Allons un peu plus loin encore : ce à quoi Jésus s’oppose (« vous avez entendu qu'il a été dit, mais moi je vous dis »), ce n’est pas à la Torah, c’est à une interprétation accommodante et laxiste de la Torah. Comme à l’idée que l’amour du prochain qu’elle commande s’arrêterait aux frontières de la nationalité, de la religion, que sais-je encore. C’est à cela que Jésus s’oppose, et pour ce faire, c’est à la Torah qu’il renvoie.

Jésus se veut non pas innovateur en train d’inventer une nouvelle Torah, mais réformateur d’un judaïsme que certains ne prenaient pas assez au sérieux. Et en cela, il est pleinement d'accord avec les plus attentifs des docteurs pharisiens : il suffit de lire par exemple la parabole du Bon Samaritain pour voir que c’est le pharisien lui-même qui présente à Jésus ce commandement comme central : tu aimeras pour ton prochain comme pour toi-même. Il n'est pas juste de dire que Jésus innove en ce point — et de penser pour cela que la Torah enseignait la haine des ennemis. La Torah ne dit jamais ça !

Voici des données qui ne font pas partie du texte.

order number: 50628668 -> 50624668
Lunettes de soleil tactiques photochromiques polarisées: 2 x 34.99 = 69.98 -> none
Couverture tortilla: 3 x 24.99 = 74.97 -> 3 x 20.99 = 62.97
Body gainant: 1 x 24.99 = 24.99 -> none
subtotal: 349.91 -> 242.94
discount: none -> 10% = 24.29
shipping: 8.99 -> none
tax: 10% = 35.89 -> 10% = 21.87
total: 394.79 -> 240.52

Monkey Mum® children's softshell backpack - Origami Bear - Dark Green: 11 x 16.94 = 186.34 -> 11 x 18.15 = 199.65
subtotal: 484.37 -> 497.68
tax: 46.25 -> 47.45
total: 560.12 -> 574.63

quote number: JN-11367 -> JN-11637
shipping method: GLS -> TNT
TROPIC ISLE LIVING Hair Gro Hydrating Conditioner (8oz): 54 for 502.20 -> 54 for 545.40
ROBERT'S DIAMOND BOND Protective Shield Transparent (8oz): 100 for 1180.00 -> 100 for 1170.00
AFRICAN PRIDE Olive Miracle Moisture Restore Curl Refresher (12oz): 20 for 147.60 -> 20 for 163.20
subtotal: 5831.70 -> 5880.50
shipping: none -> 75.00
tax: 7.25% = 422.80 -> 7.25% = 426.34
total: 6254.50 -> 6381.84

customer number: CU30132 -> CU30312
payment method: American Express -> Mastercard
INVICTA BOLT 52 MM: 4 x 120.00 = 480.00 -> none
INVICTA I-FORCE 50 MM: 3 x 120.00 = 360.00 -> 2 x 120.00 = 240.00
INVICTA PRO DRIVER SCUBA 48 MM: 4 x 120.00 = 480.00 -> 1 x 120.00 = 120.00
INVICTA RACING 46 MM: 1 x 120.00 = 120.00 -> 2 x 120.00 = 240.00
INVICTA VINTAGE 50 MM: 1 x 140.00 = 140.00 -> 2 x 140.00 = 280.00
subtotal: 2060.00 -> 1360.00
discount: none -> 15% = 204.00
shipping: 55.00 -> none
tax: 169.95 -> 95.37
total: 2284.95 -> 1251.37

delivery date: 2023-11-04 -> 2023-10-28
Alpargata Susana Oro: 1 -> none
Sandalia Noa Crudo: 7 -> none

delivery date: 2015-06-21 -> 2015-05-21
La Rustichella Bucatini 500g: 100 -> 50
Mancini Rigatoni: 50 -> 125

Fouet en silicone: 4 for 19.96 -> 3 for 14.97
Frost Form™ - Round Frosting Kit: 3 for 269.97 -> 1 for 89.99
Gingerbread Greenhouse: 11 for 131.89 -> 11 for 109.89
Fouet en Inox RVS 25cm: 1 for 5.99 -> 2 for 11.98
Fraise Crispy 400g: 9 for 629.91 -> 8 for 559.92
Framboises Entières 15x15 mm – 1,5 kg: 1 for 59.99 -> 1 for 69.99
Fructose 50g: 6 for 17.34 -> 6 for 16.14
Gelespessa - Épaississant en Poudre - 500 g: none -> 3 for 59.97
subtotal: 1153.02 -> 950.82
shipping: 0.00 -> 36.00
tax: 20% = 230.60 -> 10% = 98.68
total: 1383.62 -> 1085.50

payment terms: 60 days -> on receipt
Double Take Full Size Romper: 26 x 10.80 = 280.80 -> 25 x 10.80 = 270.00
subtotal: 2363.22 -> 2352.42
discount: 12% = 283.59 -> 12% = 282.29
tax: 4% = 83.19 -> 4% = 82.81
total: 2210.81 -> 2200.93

Ainsi, la Loi se trouve aussi bien dans le Nouveau Testament, Loi qui est la même que celle de la Bible hébraïque ; et par ailleurs l’Évangile sous l’angle où ce mot désigne le salut pas la foi seule, se trouve aussi dans la Bible hébraïque, Évangile qui est le même que celui du Nouveau Testament. L’Évangile est au cœur de la Loi. Sous un certain angle il est la Loi elle-même, qui est Évangile libérateur dans la mesure où elle est observée au cœur de nos êtres, selon la parole du Deutéronome (30, 15-20) :
15 Vois, je mets aujourd’hui devant toi la vie et le bien, la mort et le mal.
16 Car je te prescris aujourd’hui d’aimer le Seigneur, ton Dieu, de marcher dans ses voies, et d’observer ses commandements, ses lois et ses ordonnances, afin que tu vives et que tu multiplies, et que le Seigneur, ton Dieu, te bénisse dans le pays dont tu vas entrer en possession.
17 Mais si ton cœur se détourne, si tu n’obéis point, et si tu te laisses entraîner à te prosterner devant d’autres dieux et à les servir,
18 je vous déclare aujourd’hui que vous périrez, que vous ne prolongerez point vos jours dans le pays dont vous allez entrer en possession, après avoir passé le Jourdain.
19 J’en prends aujourd’hui à témoin contre vous le ciel et la terre : j’ai mis devant toi la vie et la mort, la bénédiction et la malédiction. Choisis la vie, afin que tu vives, toi et ta postérité,
20 pour aimer le Seigneur, ton Dieu, pour obéir à sa voix, et pour t’attacher à lui : car de cela dépendent ta vie et la prolongation de tes jours, et c’est ainsi que tu pourras demeurer dans le pays que le Seigneur a juré de donner à tes pères, Abraham, Isaac et Jacob.